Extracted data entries
______

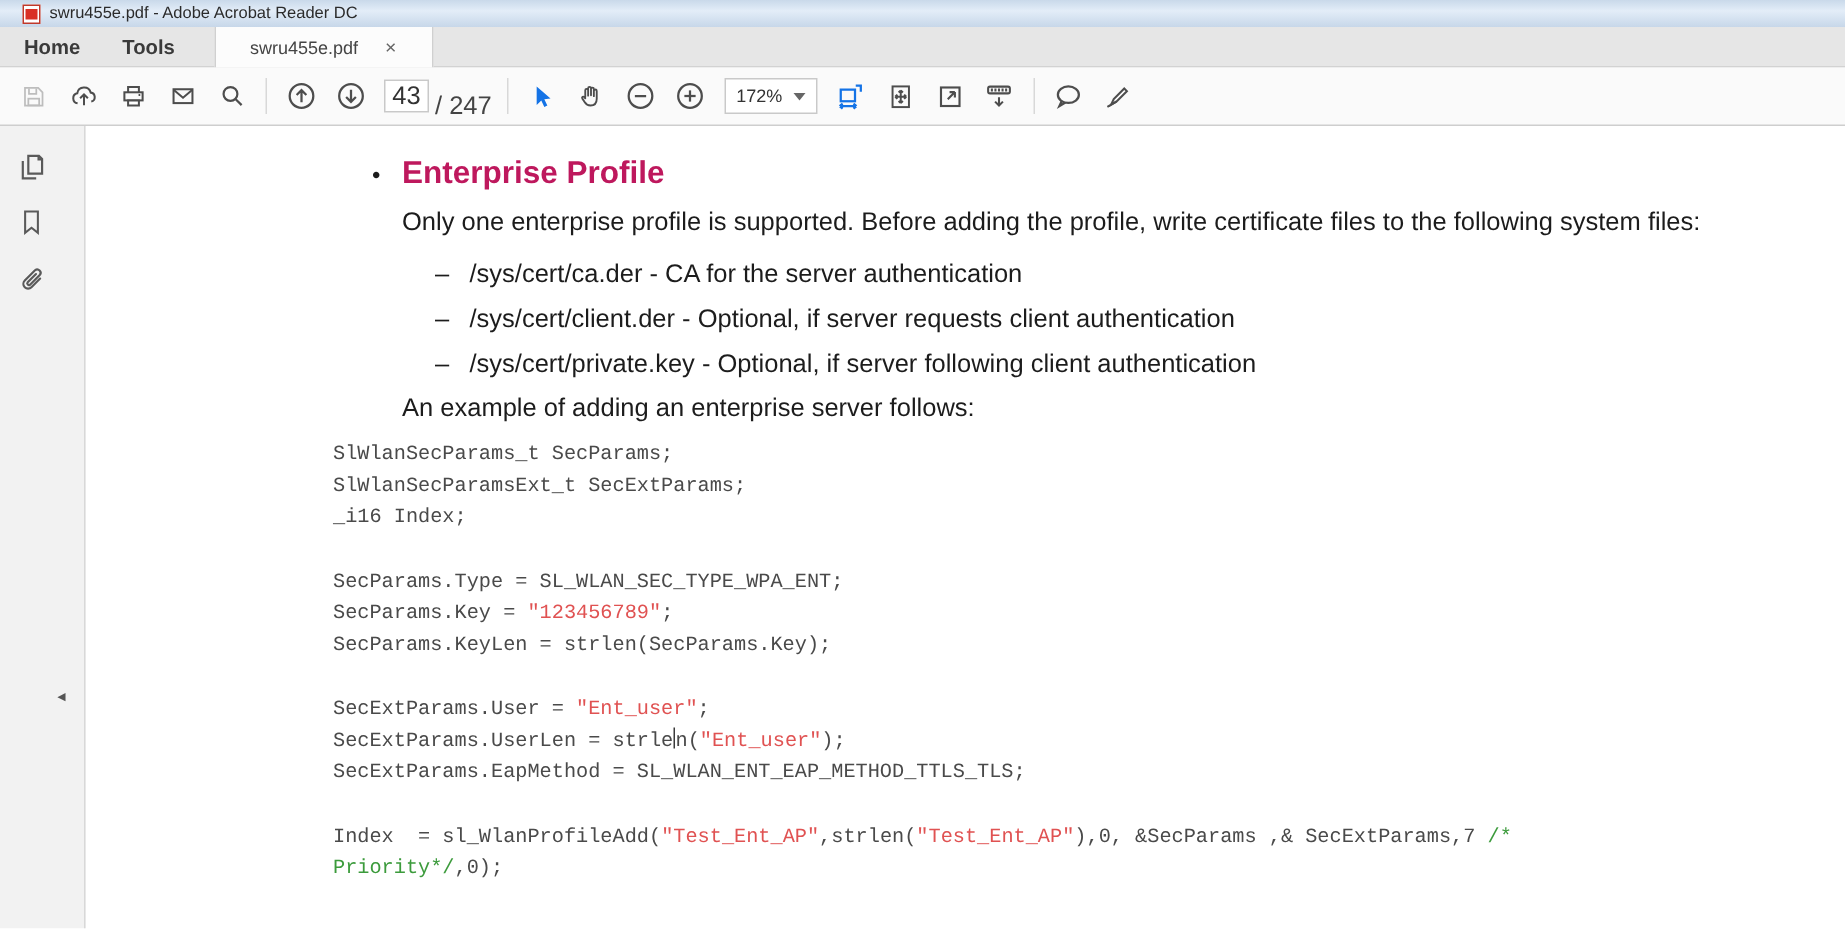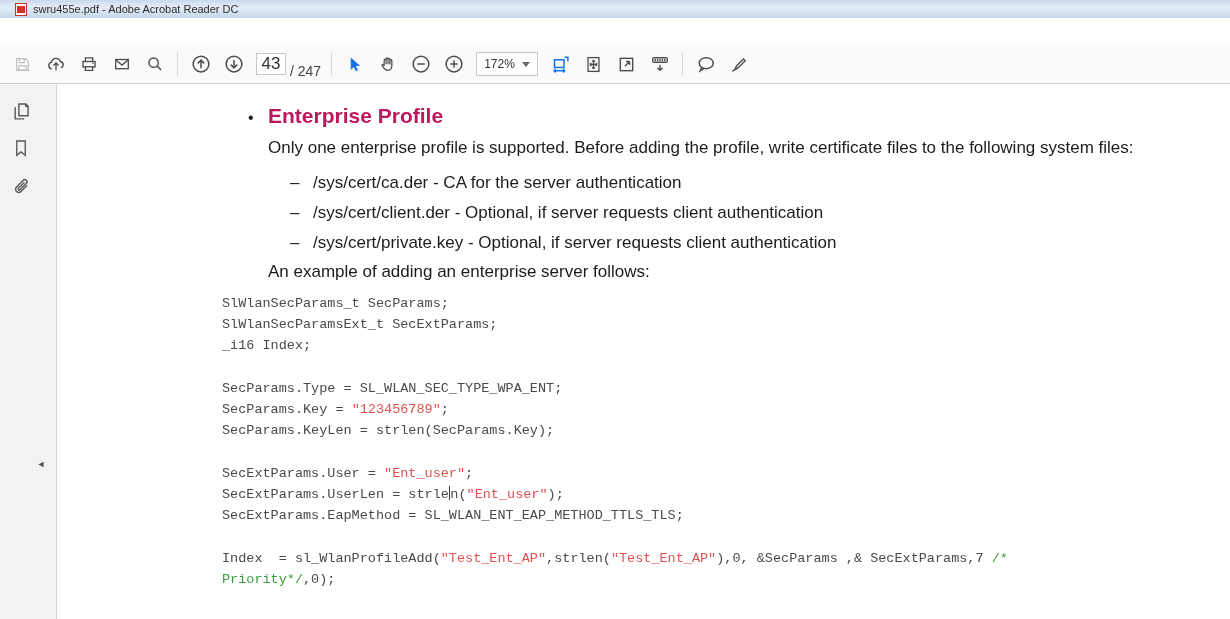--- a/index.html
+++ b/index.html
@@ -26,21 +26,21 @@
   .tab-close { font-size:13px; color:#666; line-height:1; }
 
   
   .toolbar { position:absolute; left:0; top:45px; width:100%; height:39px; background:#fafafa;
     border-bottom:1px solid #cecece; display:flex; align-items:center; padding-left:6px; }
   .tb-btn { width:26px; height:26px; display:flex; align-items:center; justify-content:center;
     border-radius:2px; margin:0 3.5px; }
   .tb-sep { width:1px; height:24px; background:#d8d8d8; margin:0 6px; }
   .page-input { width:30px; height:22px; border:1px solid #c9c9c9; background:#fff; font-size:17px;
     color:#333; text-align:center; margin:0 4px 0 6px; font-family:"Liberation Sans", sans-serif; }
-  .page-total { font-size:14px; color:#444; margin-right:4px; white-space:pre;margin-top:13px; }
+  .page-total { font-size:17px; color:#444; margin-right:4px; white-space:pre;margin-top:13px; }
   .zoom-box { height:24px; width:62px; border:1px solid #c9c9c9; background:#fff; display:flex;
     align-items:center; justify-content:space-between; padding:0 7px; margin:0 6px; }
   .zoom-box span { font-size:12px; color:#333; }
   .caret-down { width:0; height:0; border-left:4px solid transparent; border-right:4px solid transparent;
     border-top:5px solid #666; }
   svg.icon { display:block; }
 
   
   .main { position:absolute; left:0; top:84px; width:100%; height:535px; }
   .side-rail { position:absolute; left:0; top:0; width:57px; height:100%; background:#f2f2f2;
@@ -71,20 +71,32 @@
 </head>
 <body>
 
 <div class="window">
 
   <div class="titlebar">
     <div class="pdf-logo"></div>
     <div class="titlebar-text">swru455e.pdf - Adobe Acrobat Reader DC</div>
   </div>
 
+  <div class="tabbar">
+    <div class="menu-tab">
+      <span>Home</span>
+    </div>
+    <div class="menu-tab">
+      <span>Tools</span>
+    </div>
+    <div class="doc-tab">
+      <span class="doc-tab-label">swru455e.pdf</span>
+      <span class="tab-close">×</span>
+    </div>
+  </div>
 
   <div class="toolbar">
 
     <div class="tb-btn">
       <svg class="icon" width="17" height="17" viewBox="0 0 16 16" fill="none" stroke="#bdbdbd" stroke-width="1.1">
         <path d="M2.5 2.5 h8.3 l2.7 2.7 v8.3 h-11 z"></path>
           <path d="M5 2.8 v3.4 h4.6 V2.8"></path>
           <rect x="4.6" y="9.2" width="6.8" height="4.2"></rect>
       </svg>
     </div>
@@ -244,21 +256,21 @@
           <div class="cert-item">
             <span class="dash">–</span>
             <span>/sys/cert/ca.der - CA for the server authentication</span>
           </div>
           <div class="cert-item">
             <span class="dash">–</span>
             <span>/sys/cert/client.der - Optional, if server requests client authentication</span>
           </div>
           <div class="cert-item">
             <span class="dash">–</span>
-            <span>/sys/cert/private.key - Optional, if server requests client authentication</span>
+            <span>/sys/cert/private.key - Optional, if server following client authentication</span>
           </div>
         </div>
 
         <div class="example">An example of adding an enterprise server follows:</div>
 
         <div class="code-block"><div><span class="seg-default">SlWlanSecParams_t SecParams;</span></div><div><span class="seg-default">SlWlanSecParamsExt_t SecExtParams;</span></div><div><span class="seg-default">_i16 Index;</span></div><div>&nbsp;</div><div><span class="seg-default">SecParams.Type = SL_WLAN_SEC_TYPE_WPA_ENT;</span></div><div><span class="seg-default">SecParams.Key = </span><span class="seg-string">"123456789"</span><span class="seg-default">;</span></div><div><span class="seg-default">SecParams.KeyLen = strlen(SecParams.Key);</span></div><div>&nbsp;</div><div><span class="seg-default">SecExtParams.User = </span><span class="seg-string">"Ent_user"</span><span class="seg-default">;</span></div><div><span class="seg-default">SecExtParams.UserLen = strle</span><span class="seg-cursor"></span><span class="seg-default">n(</span><span class="seg-string">"Ent_user"</span><span class="seg-default">);</span></div><div><span class="seg-default">SecExtParams.EapMethod = SL_WLAN_ENT_EAP_METHOD_TTLS_TLS;</span></div><div>&nbsp;</div><div><span class="seg-default">Index  = sl_WlanProfileAdd(</span><span class="seg-string">"Test_Ent_AP"</span><span class="seg-default">,strlen(</span><span class="seg-string">"Test_Ent_AP"</span><span class="seg-default">),0, &amp;SecParams ,&amp; SecExtParams,7 </span><span class="seg-comment">/*</span></div><div><span class="seg-comment">Priority*/</span><span class="seg-default">,0);</span></div></div>
 
       </div>
     </div>
   </div>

______

* Work instruction *
Go line by line through the records above and copy each one containing "close".

* Task answer *
   .tab-close { font-size:13px; color:#666; line-height:1; }
+      <span class="tab-close">×</span>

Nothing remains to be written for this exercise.